Barclays Bank PLC (“Barclays”) announced today that the NASDAQ
exchange (the “Exchange”) has notified Barclays that the listing of
the iPath® US Treasury 2-year Bull ETN (the “ETNs”) (Ticker: DTUL)
no longer complies with certain of the Exchange’s continued listing
criteria. Specifically, the Exchange has determined that the ETNs
have a publicly held market value of less than $400,000 (see the
Exchange listing rule 5710(k)(iv)(C)(2)(a)), as calculated pursuant
to the Exchange’s listing rules that are required for continued
listing.
As per the Exchange’s listing rule 5005(a)(23), the Exchange
uses the closing bid prices of the ETNs multiplied by the estimated
ETN shares held by non-concentrated holders1 using publicly
available data to determine the publicly held market value of the
ETNs.
The Index underlying the ETNs is the Barclays 2Y US Treasury
Futures Targeted Exposure Index™ (the "Index").

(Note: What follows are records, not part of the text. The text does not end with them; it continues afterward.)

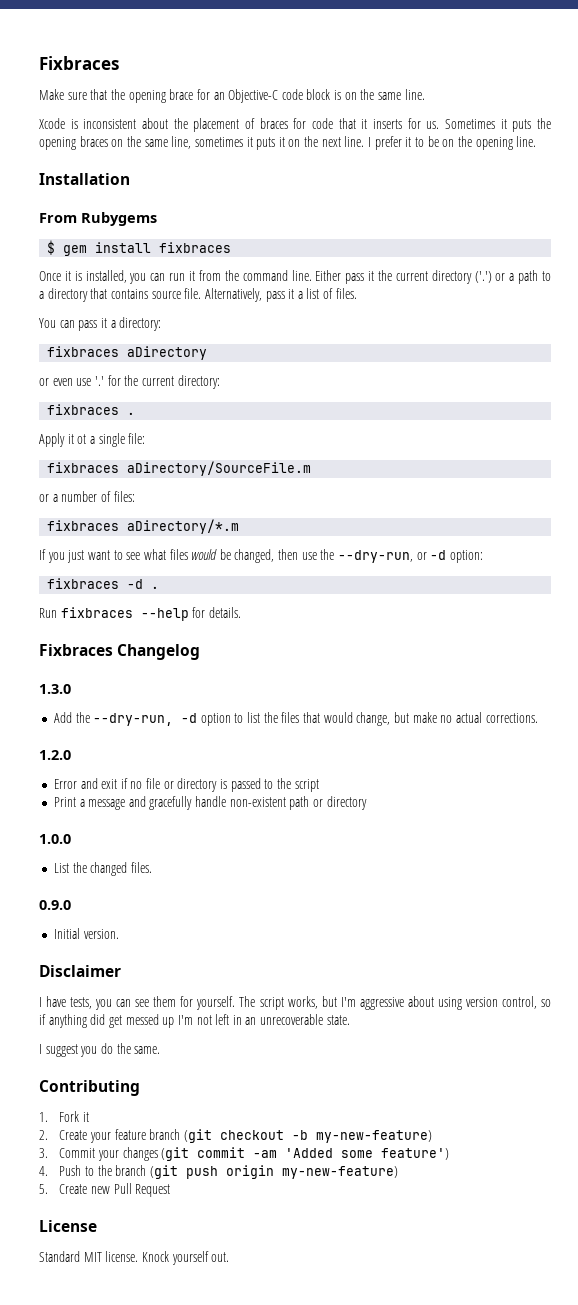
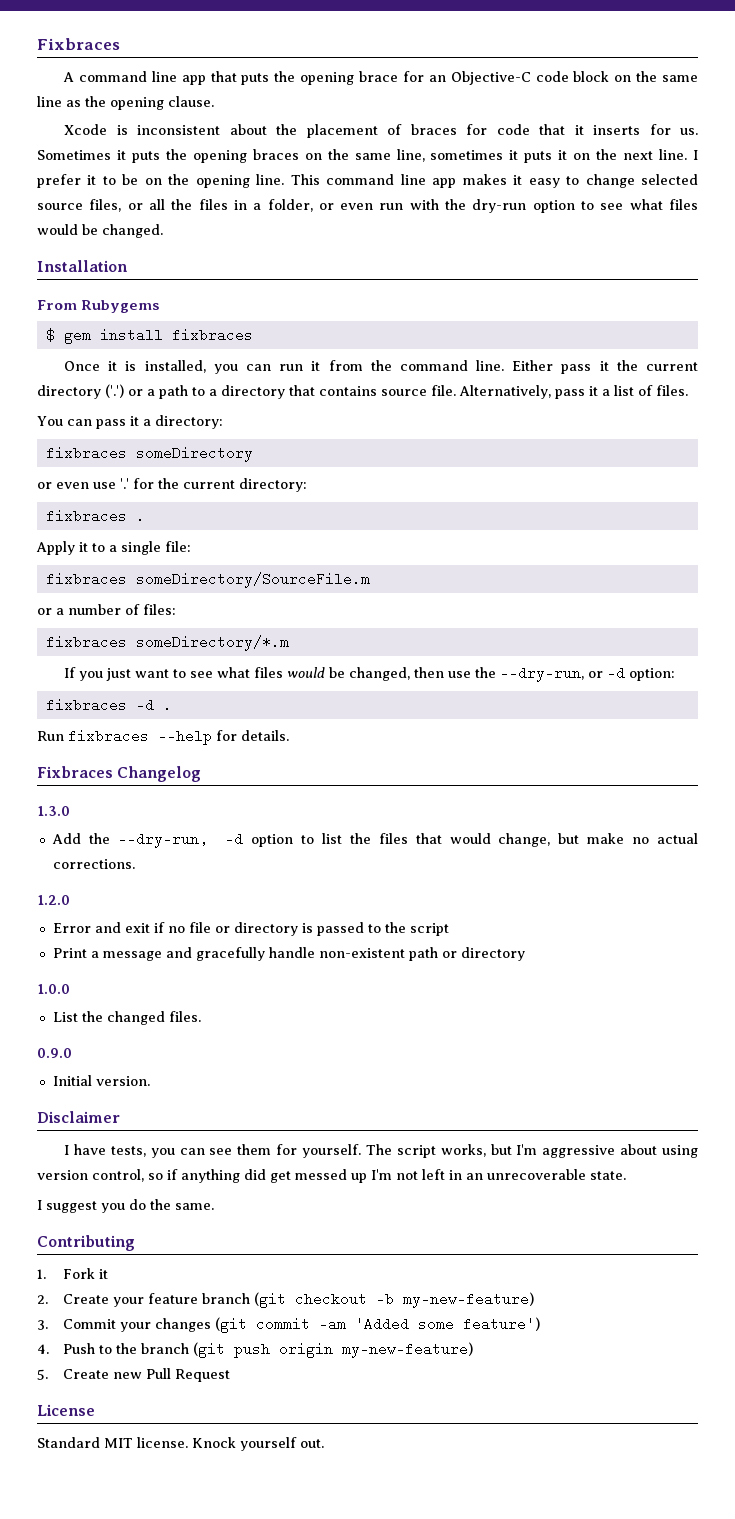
- Make sure that the opening brace for an Objective-C code block is on the same line.
+ A command line app that puts the opening brace for an Objective-C code block on the same line as the opening clause.
+ This command line app makes it easy to change selected source files, or all the files in a folder, or even run with the dry-run option to see what files would be changed.
- fixbraces aDirectory
+ fixbraces someDirectory
- Apply it ot a single file:
+ Apply it to a single file:
- fixbraces aDirectory/SourceFile.m
+ fixbraces someDirectory/SourceFile.m
- fixbraces aDirectory/*.m
+ fixbraces someDirectory/*.m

In case the ETNs continue not to meet the required continued
listing criteria after a period of 45 days as specified in the
Exchange’s listing rules, the Exchange may commence delisting
proceedings for the ETNs.
The ETN holders’ option to require Barclays to repurchase the
ETNs will not be affected by this notice and will remain even if
the Exchange takes action in the future to delist the ETNs.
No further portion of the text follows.